Installation & Clone the repo [Environment on Linux (Ubuntu 22.04 with python >= 3.8)]

# Clone the repo:
$ git clone https://github.com/koso019003/Learnable-Counterfactual-Attention.git
$ cd $PWD/Learnable-Counterfactual-Attention

# Install the requirements using `conda` and `pip`: 
$ conda create -y -n genreMERT python=3.8
$ conda activate genreMERT
$ conda install -y pytorch=2.2.1 torchaudio=2.2.1 pytorch-cuda=11.8 -c pytorch -c nvidia
$ conda install -y lightning=2.2.0.post0 -c conda-forge

$ pip install -r requirements.txt

Download weights

Download the pre-trained genreMERT and genreMERT (w/ LCA) weights from here.

You need to unzip the contents, and the data directory structure should follow the hierarchy below.

${ROOT}  
|-- weights  
|   |-- genreMERT_LCA.ckpt
|   |-- genreMERT.ckpt

Evaluation

Run the commands below under the folder src/ to evaluate a pretrained model on GTZAN test set.

You should be able to obtain the output below, which is identical to the result in Table V (see our paper):

$ cd src

# genreMERT
$ CUDA_VISIBLE_DEVICES=0 python main.py --exp genreMERT
Seed set to 0
Loading dataset...
Setting sample rate from 22050 to 24000
GPU available: True (cuda), used: True
TPU available: False, using: 0 TPU cores
IPU available: False, using: 0 IPUs
HPU available: False, using: 0 HPUs
Predicting test_dataset result
LOCAL_RANK: 0 - CUDA_VISIBLE_DEVICES: [0]
Predicting DataLoader 0: 100%|████████████████████████████████████| 47/47 [00:11<00:00,  4.24it/s]
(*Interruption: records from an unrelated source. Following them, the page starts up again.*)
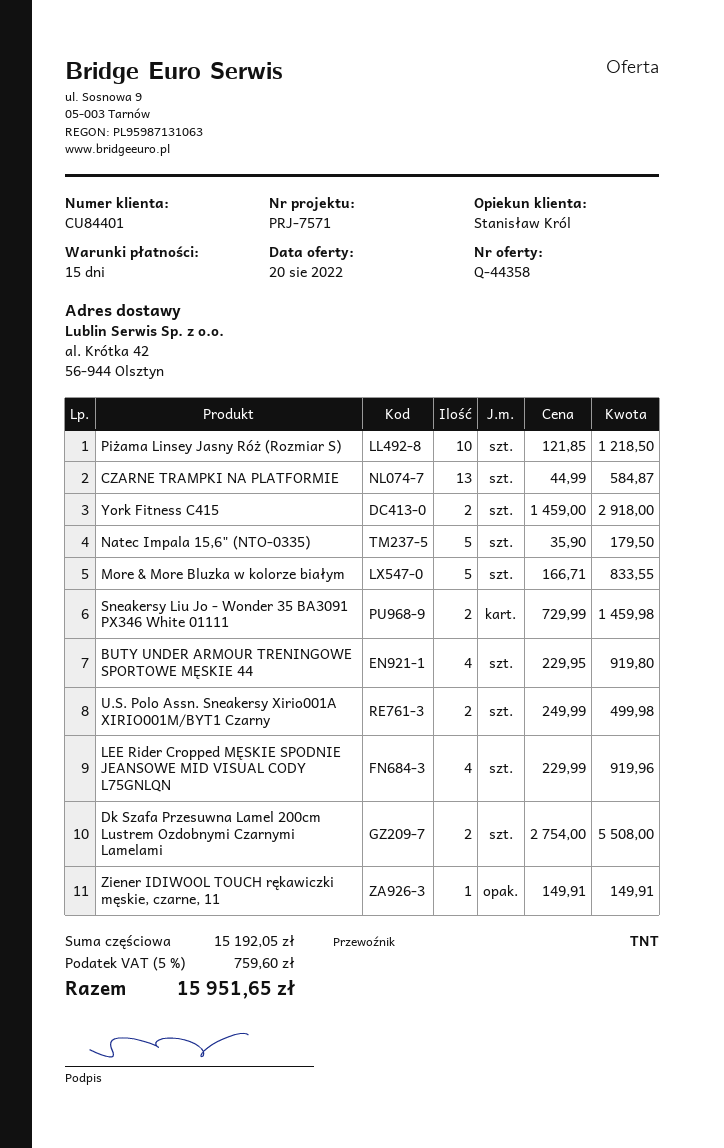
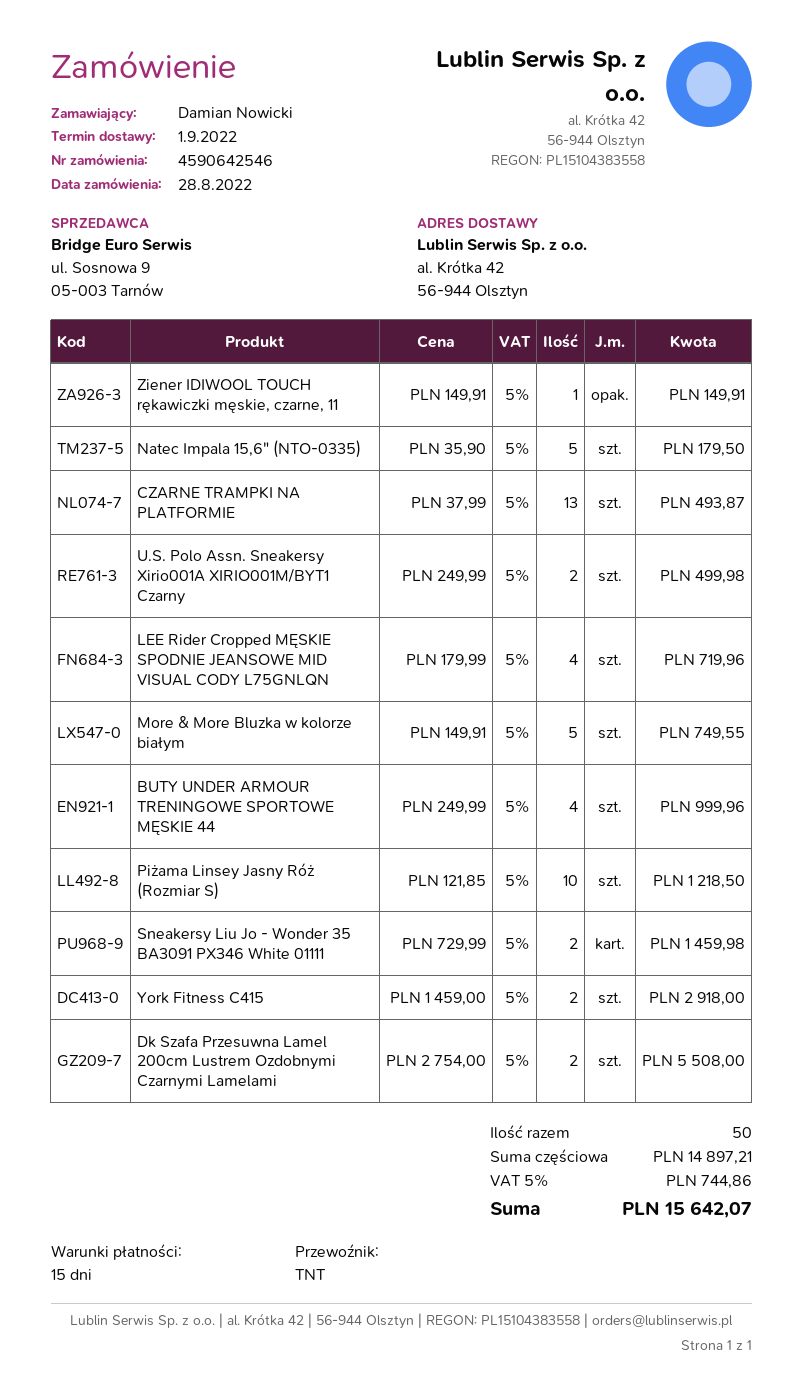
CZARNE TRAMPKI NA PLATFORMIE: 13 x 44.99 = 584.87 -> 13 x 37.99 = 493.87
More & More Bluzka w kolorze białym: 5 x 166.71 = 833.55 -> 5 x 149.91 = 749.55
BUTY UNDER ARMOUR TRENINGOWE SPORTOWE MĘSKIE 44: 4 x 229.95 = 919.80 -> 4 x 249.99 = 999.96
LEE Rider Cropped MĘSKIE SPODNIE JEANSOWE MID VISUAL CODY L75GNLQN: 4 x 229.99 = 919.96 -> 4 x 179.99 = 719.96
subtotal: 15192.05 -> 14897.21
tax: 5% = 759.60 -> 5% = 744.86
total: 15951.65 -> 15642.07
Number of parameters: 94.40 (M)
Test accuracy:
Frame level: 0.86       Song level: 0.88
$ cd src

# genreMERT (w/ LCA)
$ CUDA_VISIBLE_DEVICES=0 python main.py --exp genreMERT_LCA
Seed set to 0
Loading dataset...
Setting sample rate from 22050 to 24000
GPU available: True (cuda), used: True
TPU available: False, using: 0 TPU cores
IPU available: False, using: 0 IPUs
HPU available: False, using: 0 HPUs
Predicting test_dataset result
LOCAL_RANK: 0 - CUDA_VISIBLE_DEVICES: [0]
Predicting DataLoader 0: 100%|████████████████████████████████████| 47/47 [00:10<00:00,  4.30it/s]

Number of parameters: 94.40 (M)
Test accuracy:
Frame level: 0.89       Song level: 0.92

You should also be able to obtain the results under the ROOT/result.

Results

Models Frame Level Acc. Song Level Acc. #Para. (M)
genreMERT 0.86 0.88 94.40
genreMERT (w/ LCA) 0.89 0.92 94.40

Confusion matrix

genreMERT genreMERT (w/ LCA)

Citation

@ARTICLE{YiXing2025TASLP,
  author={Yi-Xing Lin, Jen-Chun Lin, Wen-Li Wei, and Jia-Ching Wang},
  journal={IEEE Transactions on Audio, Speech and Language Processing}, 
  title={Learnable Counterfactual Attention for Music Classification}, 
  year={2025},
  volume={},
  number={},
  pages={1-16},
  keywords={Counterfactual attention learning; Singer identification; Musical genre classification; Music classification},
  doi={10.1109/TASLPRO.2025.3527143}}

License

This project is licensed under the terms of the MIT license.

References

This code is partly based on huggingface/transformers.

The pre-trained weights of MERT used in genreMERT and genreMERT (w/ LCA) are from here.